TASK PROMPT
Go through the entries below. Copy each line in which "Sweatshirt" appears.
+++ RECORDS TO PROCESS
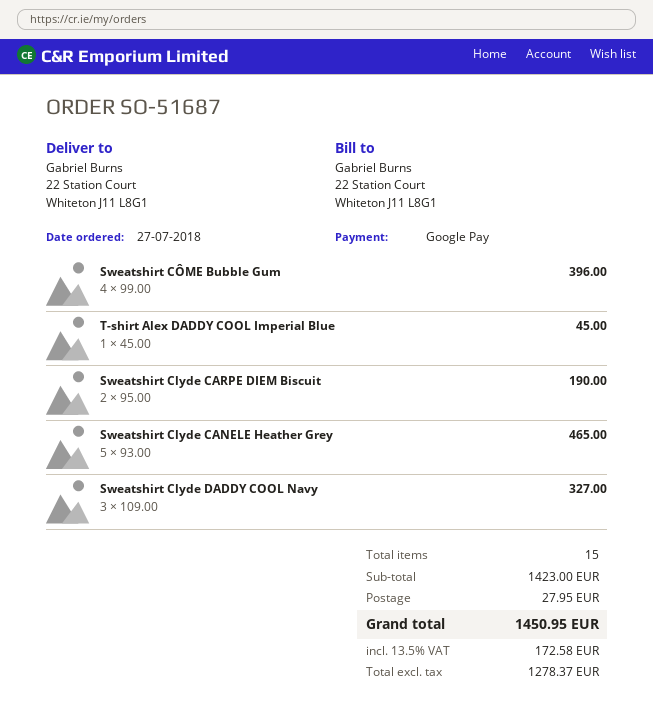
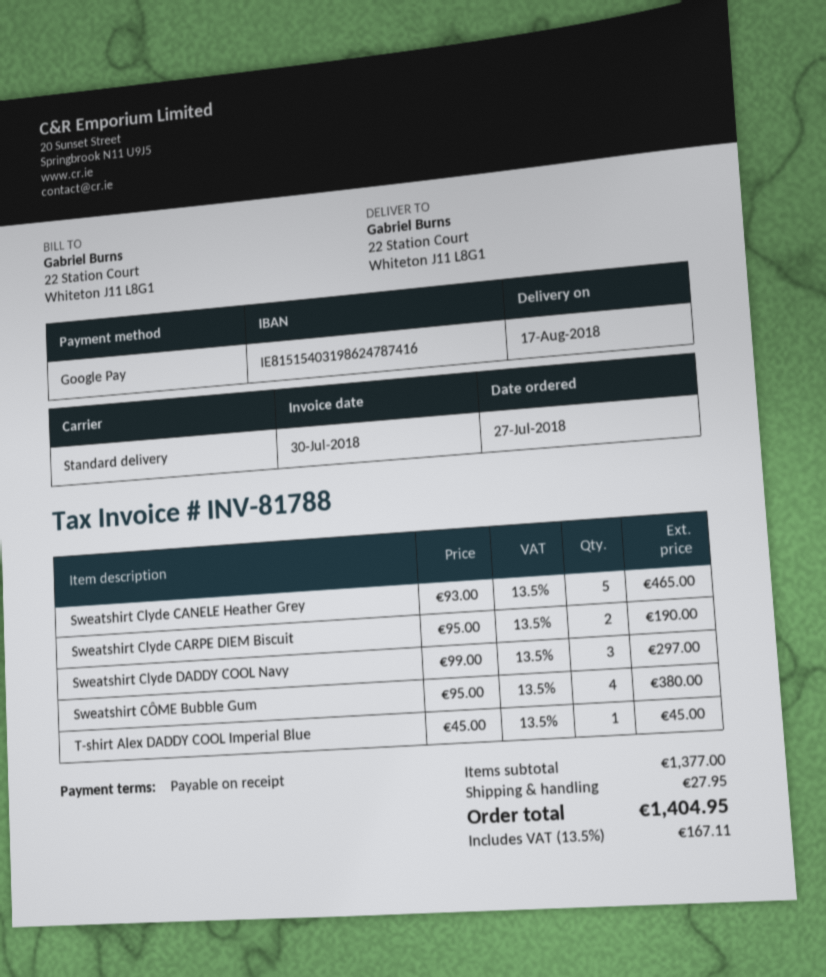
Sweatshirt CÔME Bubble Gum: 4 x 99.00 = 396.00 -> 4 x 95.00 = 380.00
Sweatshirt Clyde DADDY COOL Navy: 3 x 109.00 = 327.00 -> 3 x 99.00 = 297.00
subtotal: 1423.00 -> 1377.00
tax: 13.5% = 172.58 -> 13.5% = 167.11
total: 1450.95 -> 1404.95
++++++
+++ RECORDS TO PROCESS
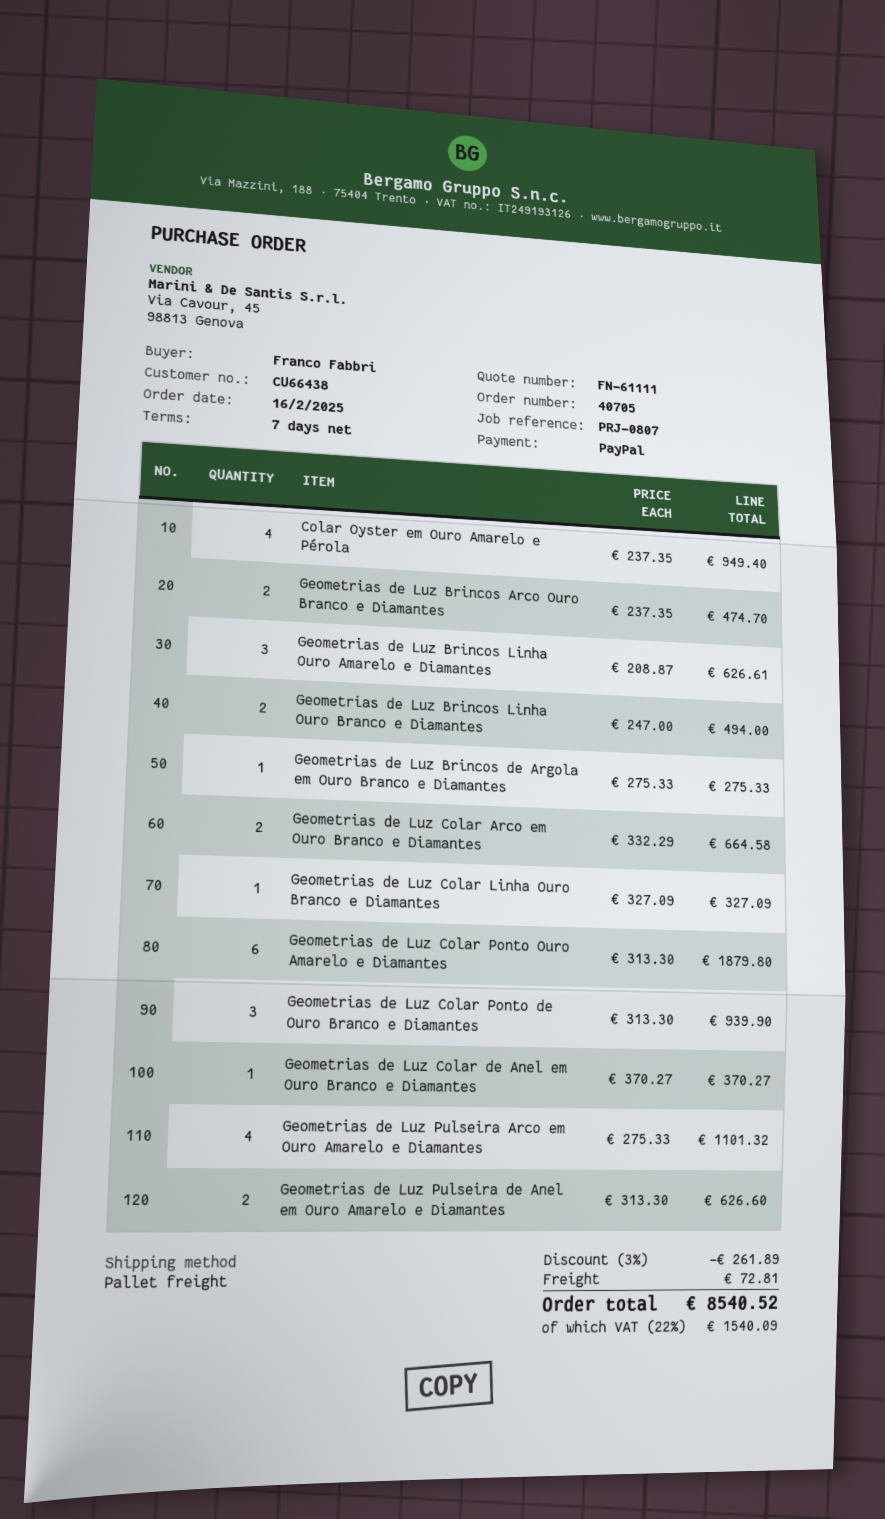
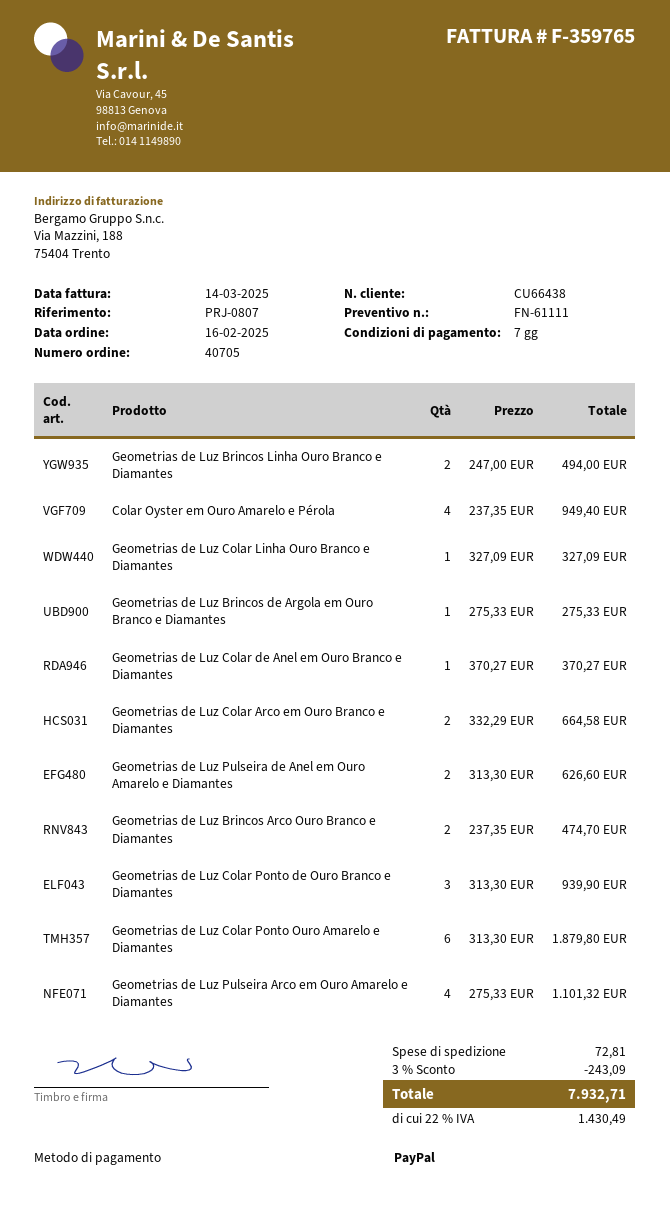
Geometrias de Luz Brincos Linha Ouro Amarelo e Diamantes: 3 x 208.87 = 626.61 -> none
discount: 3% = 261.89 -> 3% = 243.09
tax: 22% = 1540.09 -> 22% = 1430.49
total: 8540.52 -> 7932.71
++++++
TASK ANSWER
Sweatshirt CÔME Bubble Gum: 4 x 99.00 = 396.00 -> 4 x 95.00 = 380.00
Sweatshirt Clyde DADDY COOL Navy: 3 x 109.00 = 327.00 -> 3 x 99.00 = 297.00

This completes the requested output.